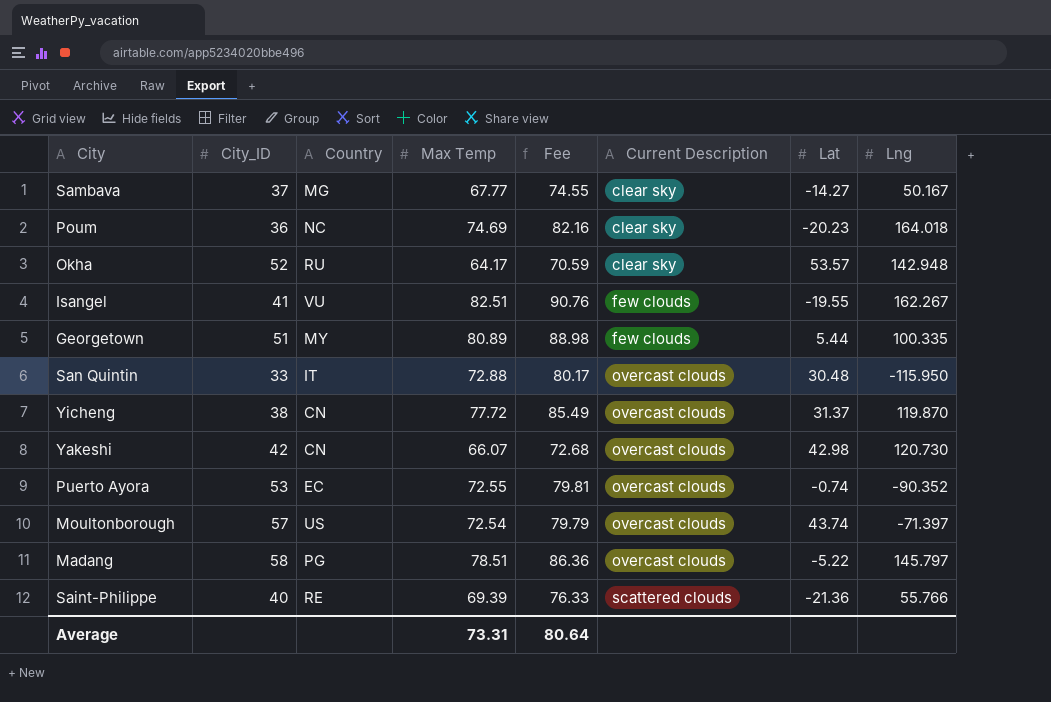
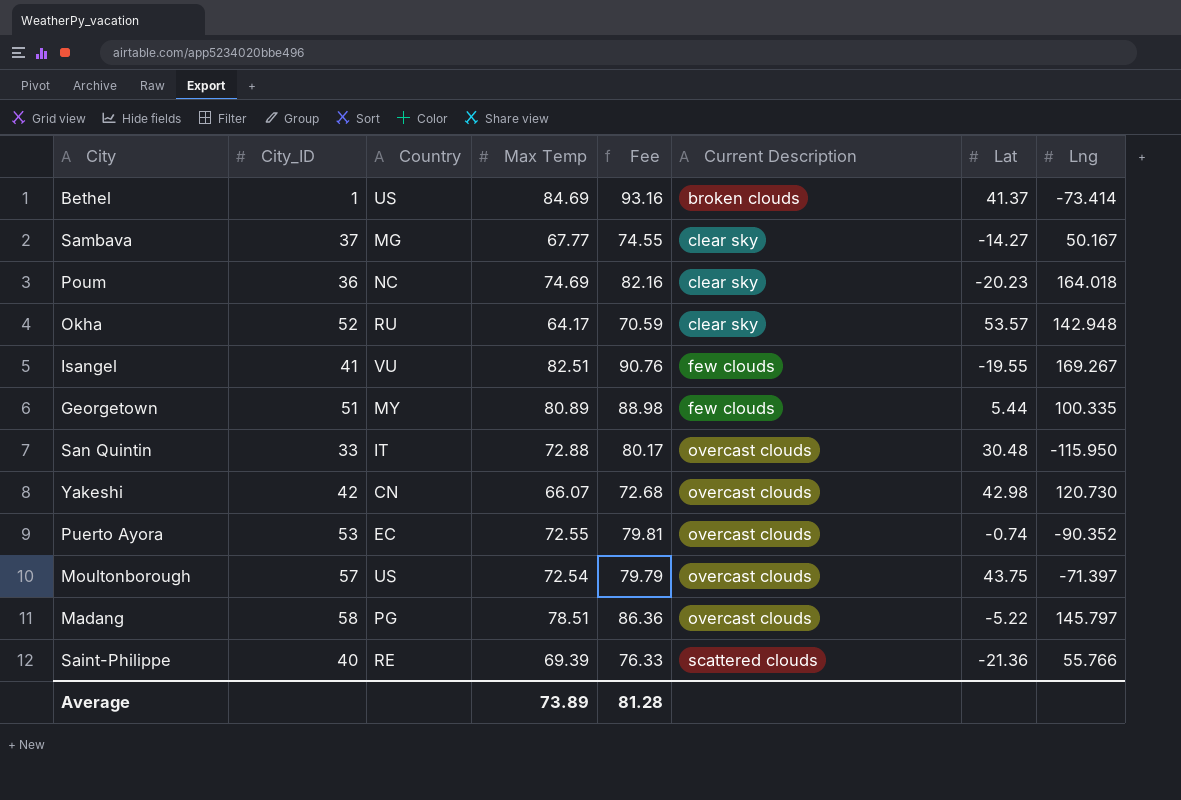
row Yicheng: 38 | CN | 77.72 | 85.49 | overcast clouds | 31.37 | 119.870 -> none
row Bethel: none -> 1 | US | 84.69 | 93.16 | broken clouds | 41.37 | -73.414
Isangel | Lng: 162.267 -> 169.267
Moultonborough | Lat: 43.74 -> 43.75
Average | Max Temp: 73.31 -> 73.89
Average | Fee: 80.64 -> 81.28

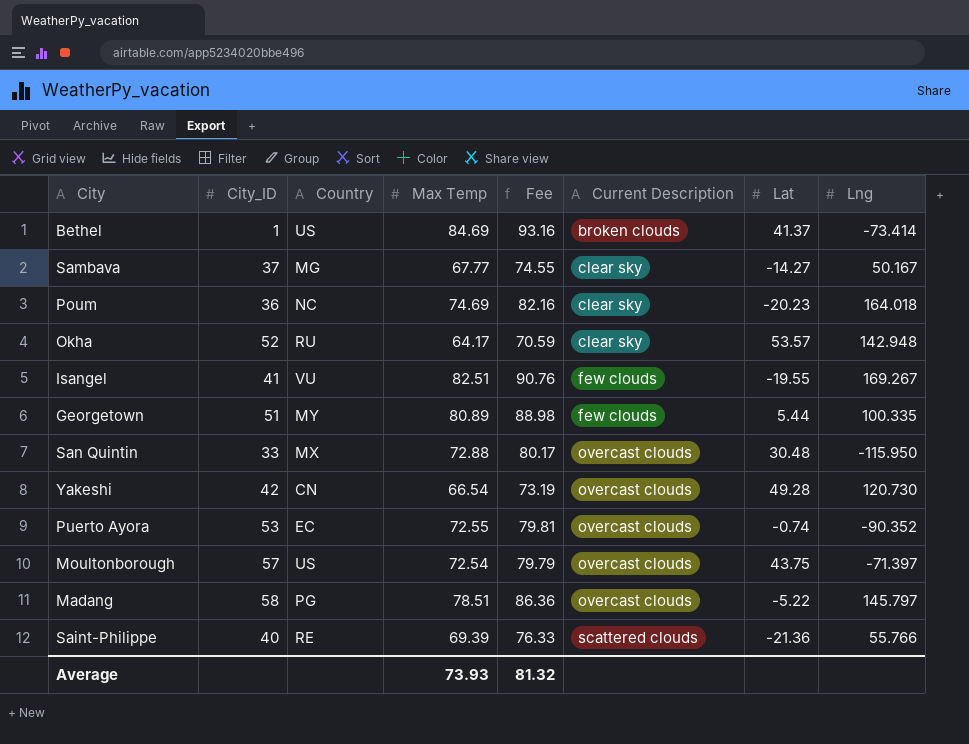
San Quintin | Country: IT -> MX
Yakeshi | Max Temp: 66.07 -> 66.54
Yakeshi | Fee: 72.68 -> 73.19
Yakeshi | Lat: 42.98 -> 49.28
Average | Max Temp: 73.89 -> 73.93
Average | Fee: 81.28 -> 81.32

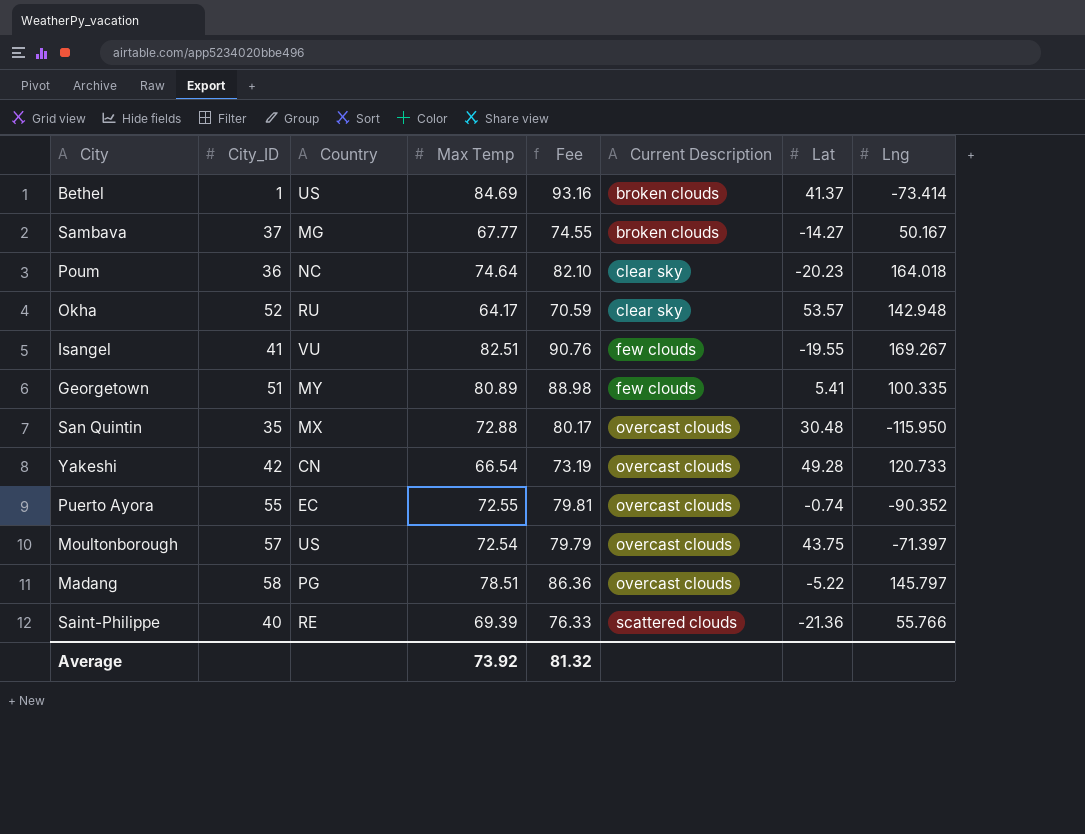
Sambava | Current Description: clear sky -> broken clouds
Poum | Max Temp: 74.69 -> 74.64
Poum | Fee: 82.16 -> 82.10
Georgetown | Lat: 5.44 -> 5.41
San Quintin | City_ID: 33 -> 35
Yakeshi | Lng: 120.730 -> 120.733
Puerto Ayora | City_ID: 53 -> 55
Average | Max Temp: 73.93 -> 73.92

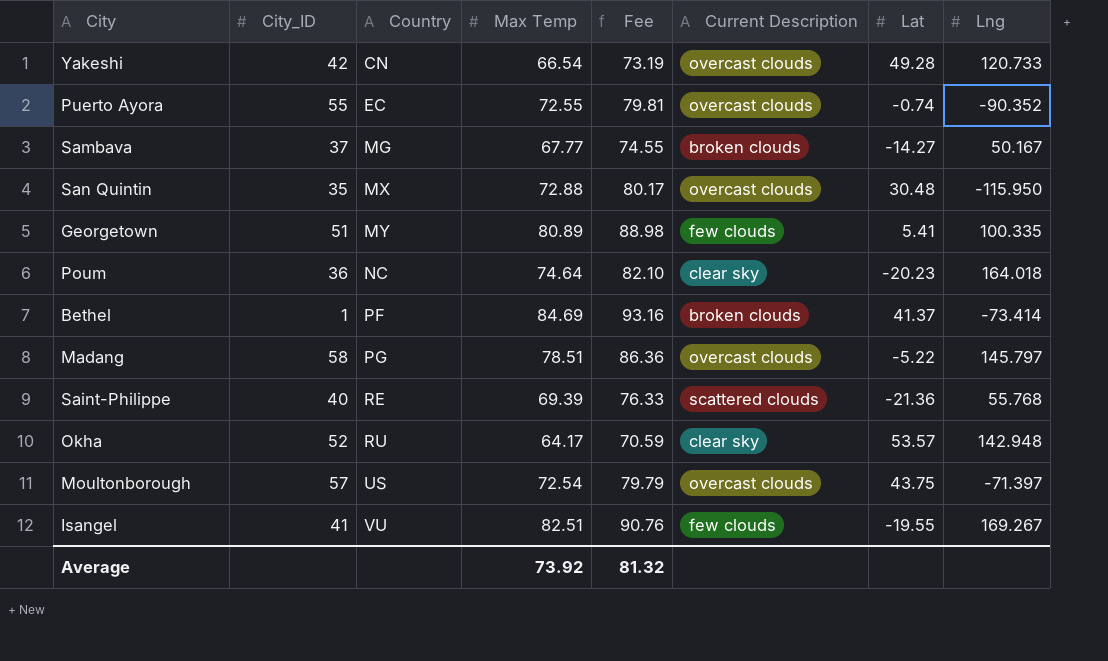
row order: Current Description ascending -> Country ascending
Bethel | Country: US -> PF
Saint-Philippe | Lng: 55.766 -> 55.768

WHAT THE EXERCISE ASKS
Scan the material above for the string "Yakeshi", and copy every line where it is found.

OUTPUT FOR THIS EXERCISE
Yakeshi | Max Temp: 66.07 -> 66.54
Yakeshi | Fee: 72.68 -> 73.19
Yakeshi | Lat: 42.98 -> 49.28
Yakeshi | Lng: 120.730 -> 120.733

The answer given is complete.